Un aumento dei tassi a luglio è diminuito nelle probabilità con la mancanza dell’inflazione. Nemmeno un forte aumento delle spedizioni cinesi di iPhone di Apple potrebbe compensare l’ampia recessione di settembre, ha aggiunto ANZ. Nel complesso, il declino degli ultimi giorni sembra essere andato troppo veloce, ma l’AUD non sta mostrando segni di rallentamento per ora e dobbiamo affrontare un’ulteriore debolezza a 0,7550.

Le importazioni rampicanti dissipano il mito dell’economia indebolita ”, hanno affermato gli analisti Jianguang Shen e Michael Luk di Mizuho Securities in una nota. Le importazioni rampicanti dissipano il mito dell’economia indebolita, affermano gli analisti Jianguang Shen e Michael Luk di Mizuho Securities in una nota. A dire il vero, le importazioni cinesi di petrolio greggio sono aumentate del 18% su base annua a un record giornaliero, mentre gli acquisti di minerale di ferro sono saliti al secondo più alto record, suggerendo che la sua domanda di materie prime globali non sta praticamente cadendo da una scogliera.
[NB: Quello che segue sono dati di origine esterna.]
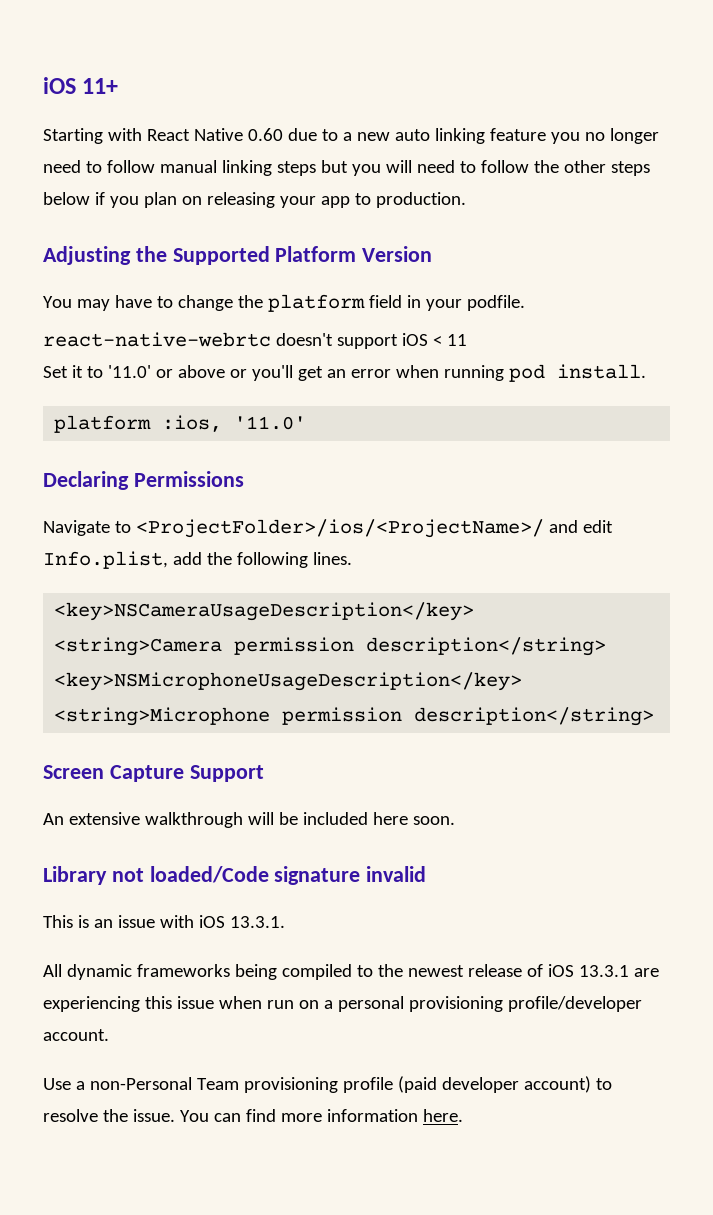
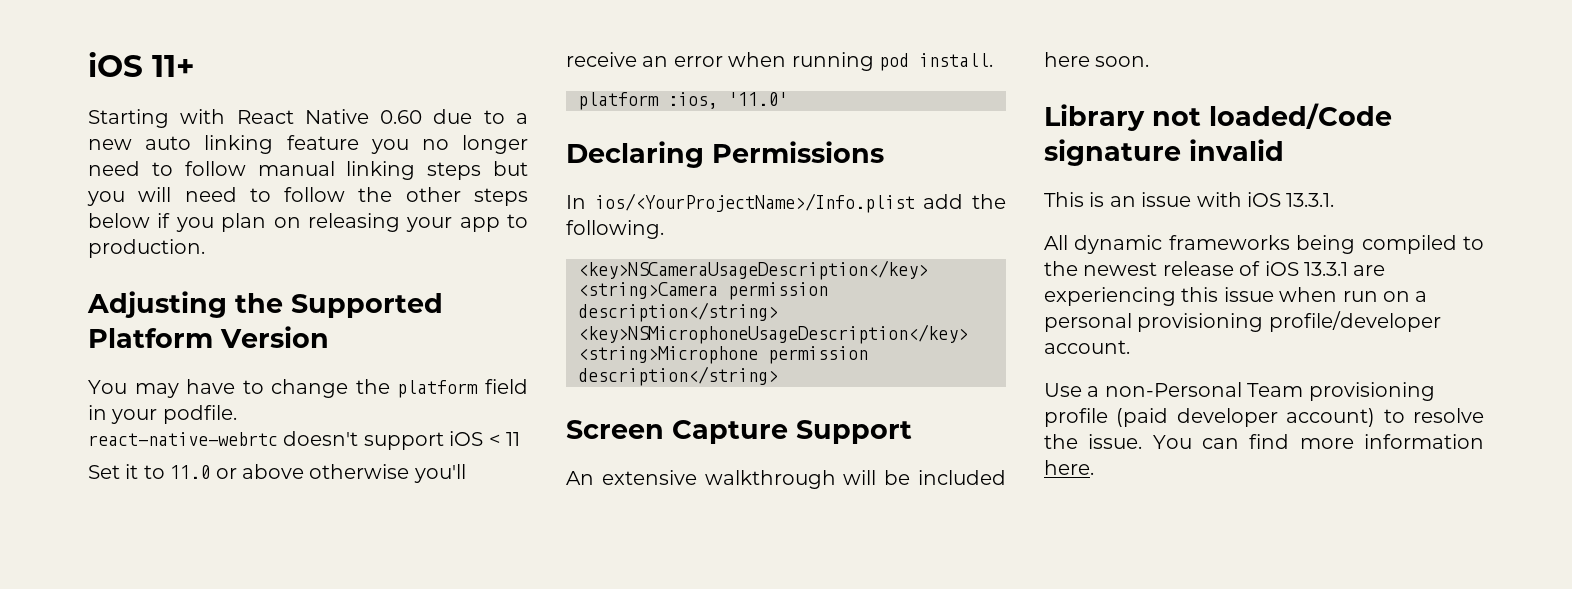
- Set it to '11.0' or above or you'll get an error when running pod install.
+ Set it to 11.0 or above otherwise you'll receive an error when running pod install.
- Navigate to <ProjectFolder>/ios/<ProjectName>/ and edit Info.plist, add the following lines.
+ In ios/<YourProjectName>/Info.plist add the following.

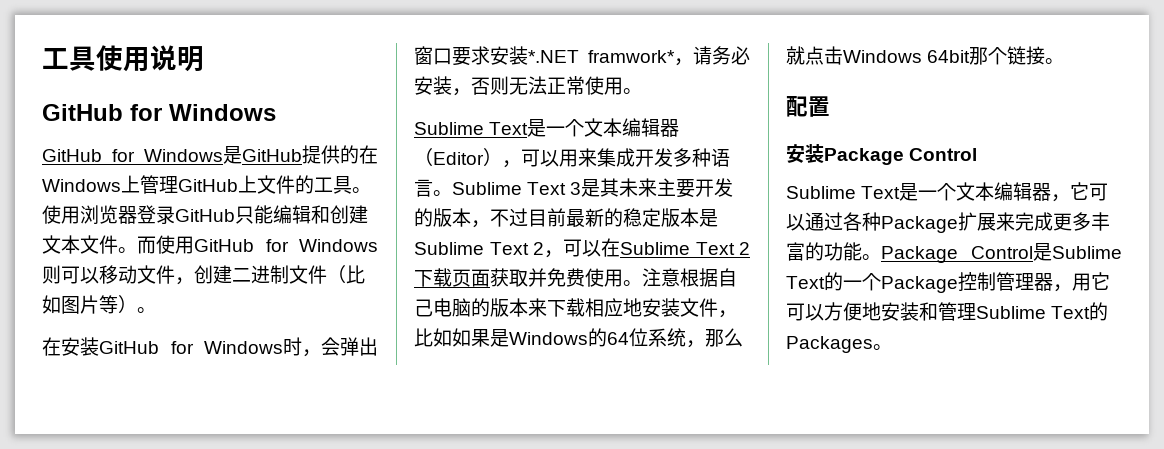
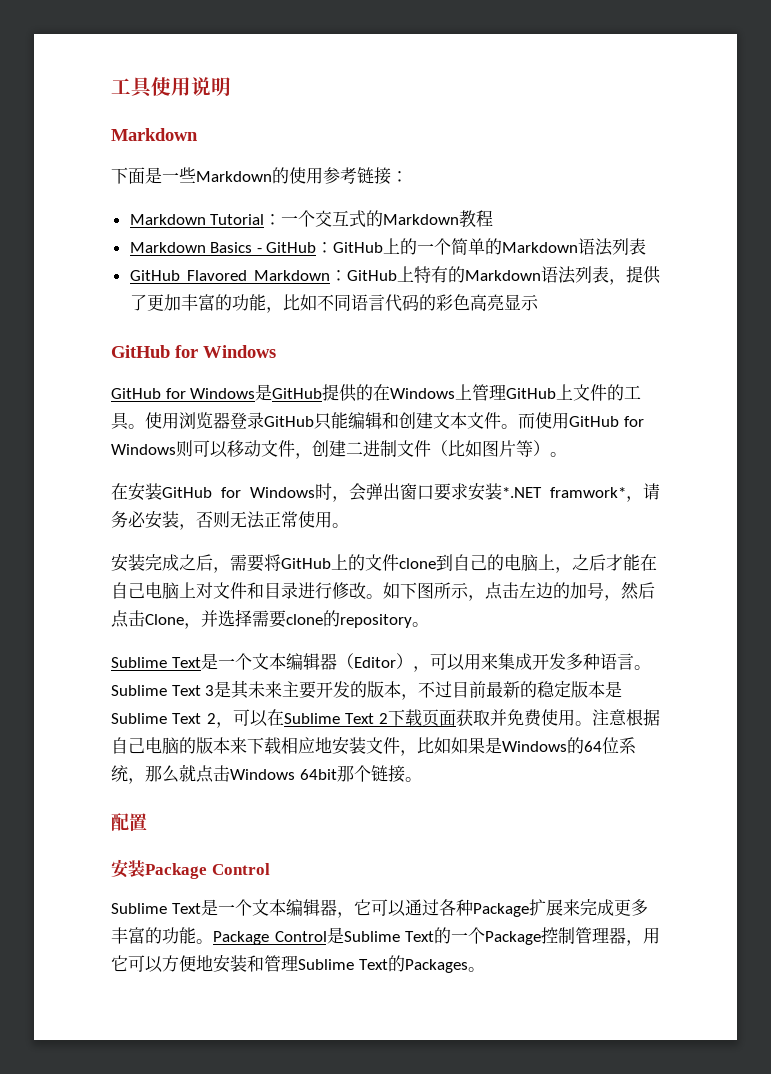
  工具使用说明
+ Markdown
+ 下面是一些Markdown的使用参考链接：
+ Markdown Tutorial：一个交互式的Markdown教程
+ Markdown Basics - GitHub：GitHub上的一个简单的Markdown语法列表
+ GitHub Flavored Markdown：GitHub上特有的Markdown语法列表，提供了更加丰富的功能，比如不同语言代码的彩色高亮显示
+ 安装完成之后，需要将GitHub上的文件clone到自己的电脑上，之后才能在自己电脑上对文件和目录进行修改。如下图所示，点击左边的加号，然后点击Clone，并选择需要clone的repository。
Ci si aspettava che le esportazioni cinesi diminuissero del 3%, leggermente peggiorando rispetto ad agosto, poiché la domanda globale di beni asiatici rimane ostinatamente debole nonostante si stia dirigendo verso quella che di solito è la stagione dello shopping di fine anno. Le esportazioni cinesi di acciaio sono scese al minimo negli ultimi sei mesi ad agosto, a causa dei prezzi interni più elevati, offrendo sollievo ai rivali all’estero irritati da un’inondazione di prodotti cinesi a basso costo. Si prevede che le esportazioni cinesi diminuiranno del 3%, leggermente peggiorando rispetto ad agosto, poiché la domanda globale di beni asiatici rimane ostinatamente debole nonostante si stia dirigendo verso quella che di solito è la stagione dello shopping di fine anno. Le esportazioni cinesi di settembre sono diminuite del 10% rispetto a un anno prima, molto peggio del previsto, mentre le importazioni si sono inaspettatamente ridotte dopo il rialzo ad agosto, suggerendo che i segnali di stabilità nella seconda economia mondiale potrebbero essere di breve durata.